C’est difficile de recruter et je ne suis pas parfait dans cet exercice.
J’aime bien les sportifs, parce qu’ils passent leurs nerfs sur leur passion et non sur les clients ou les employés. Je crois beaucoup à l’esprit d’équipe, à la
camaraderie et à l’entraide. Les sportifs possèdent aussi le goût de la compétition et de l’effort.
Je n’aime pas l’ascenseur social, j’aime l’escalier social. Mais je laisse aussi le droit à l’erreur, sinon les gens ne prennent plus de risques. Ils doivent autoapprendre, pour ne pas faire deux fois la même erreur.

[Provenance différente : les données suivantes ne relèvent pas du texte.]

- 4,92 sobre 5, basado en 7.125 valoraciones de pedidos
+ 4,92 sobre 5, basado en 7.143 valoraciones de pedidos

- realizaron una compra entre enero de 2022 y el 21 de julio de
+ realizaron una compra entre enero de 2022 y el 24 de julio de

COMMENT VIVEZ-VOUS VOS RESPONSABILITÉS ?
Il faut prendre du plaisir. Physiquement, c’est dur : les voyages, les discours dans une langue étrangère devant des centaines de personnes… Une de mes craintes serait de perdre la flamme. Ma joie est d’avoir remonté cette usine avec mon équipe, sauvé et créé des emplois, et être un des porte-flambeaux de l’électronique en France. J’essaye d’aller au bout de cette mission, en bon Français un peu chauvin. Ce n’est pas pour rien que le coq est notre emblème. Mais la crainte existe : nous avons deux ou trois sérieux concurrents qui sont en train de disparaître. Il ne faudrait pas qu’il nous arrive la même chose.
QUELLE EST VOTRE DEVISE ?
« Tout ce qui ne nous rapproche pas de notre but ultime – sauver nos emplois et développer l’entreprise – nous en éloigne ». Si nous baissons la garde, nous serons rattrapés par tout le monde.